Interbank Naira Market
Buoyed by improved system liquidity, money market rates moderated during the week, easing from triple/double digits recorded in recent weeks to close the week in single digit despite a series of open market operations (OMO) auctions. The open buy back (OBB) and overnight rates settled at 9.7 per cent and 10.3 per cent last Friday, down 4.3 per cent points apiece, from the preceding Friday’s 14 per cent and 14.5 per cent
The week opened with aggregate financial system liquidity in a deficit of N19.4 billion. However, OBB and overnight rates inched four per cent and 3.8 per cent points lower to close at 10 per cent and 10.8 per cent respectively on the back of the inflow from September FAAC allocation which improved system liquidity level, enough to offset the impact of an OMO auction by the central bank, where N120.2billion was mopped up at stop rates of 18 per cent and 18.5 per cent for the 185-days and 339-days instruments, Afrinvest revealed.

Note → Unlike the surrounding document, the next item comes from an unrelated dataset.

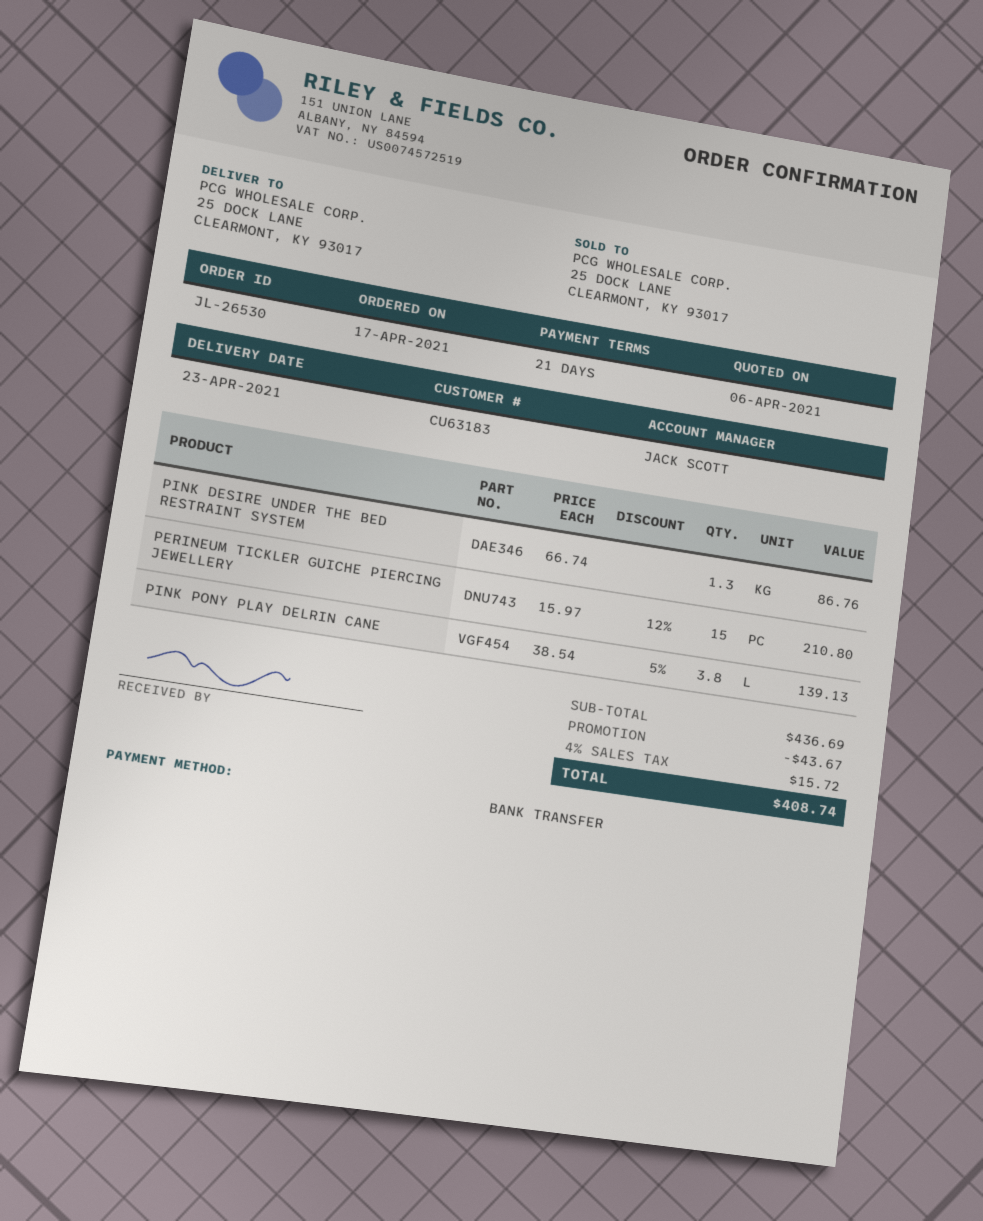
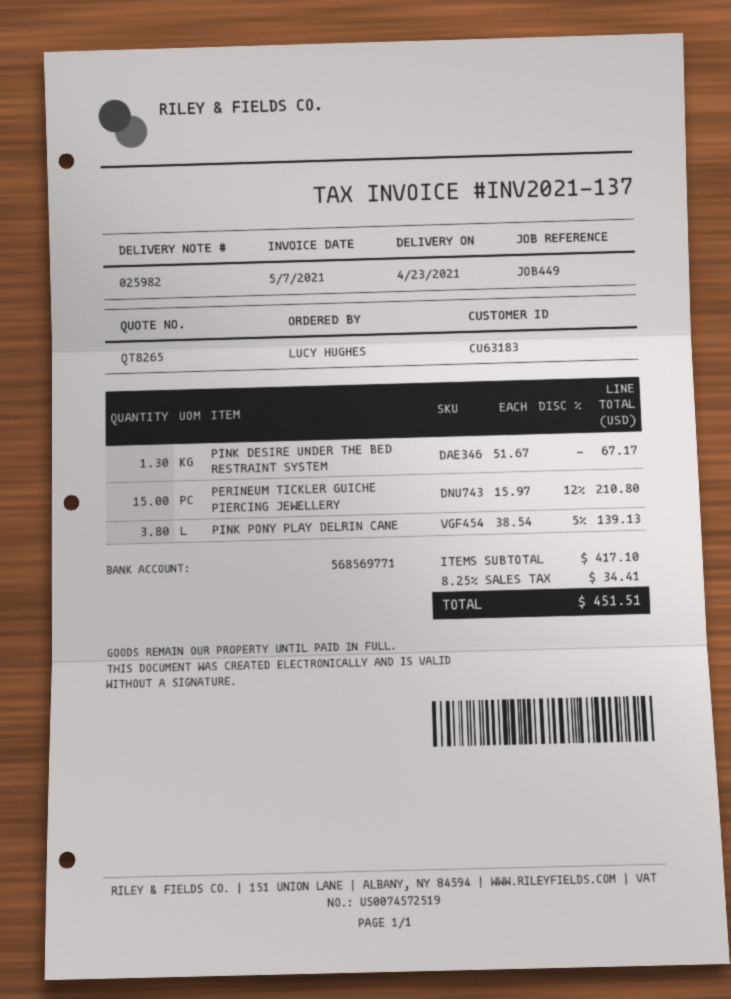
PINK DESIRE UNDER THE BED RESTRAINT SYSTEM: 1.3 x 66.74 = 86.76 -> 1.3 x 51.67 = 67.17
subtotal: 436.69 -> 417.10
discount: 43.67 -> none
tax: 4% = 15.72 -> 8.25% = 34.41
total: 408.74 -> 451.51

“The apex bank further sold N51.5 billion and N53.8billion worth OMO bills on Tuesday and Wednesday in a bid to mop up excess liquidity, thus OBB and overnight rates rose 67bps and 83bps respectively to close at 10.7 per cent and 11.6 per cent on Tuesday, eventually settling at 10.5 per cent and 11.3 per cent by midweek.
“OBB and overnight rates moderated to single digit on Thursday to close at 8.8 per cent and 9.5 per cent respectively due to the impact of N144.9billion OMO maturity on system liquidity. Activities in the Treasury Bills market were largely bearish as average Treasury Bills rate trended upwards on most trading days during the week on the back of the Central Bank’s aggressive activities in the primary market.
“Average Treasury Bills rate rose 20 bps on Monday to close at 17.2 per cent as sell sentiment trickled into the market. Despite improved system liquidity, the sell sentiment persisted on Tuesday as average Treasury Bills rate increase 51bps to close at 17.7 per cent as the CBN mopped up liquidity via OMO auctions at higher rates,” it added.
It was estimated that the central bank would continue mopping up liquidity through OMO auctions and thus expect money market rates to inch higher from current levels. There is also a scheduled Treasury Bills maturity of N123 billion expected to hit the system but its impact on liquidity levels will be neutral due to a rollover of the same net amount.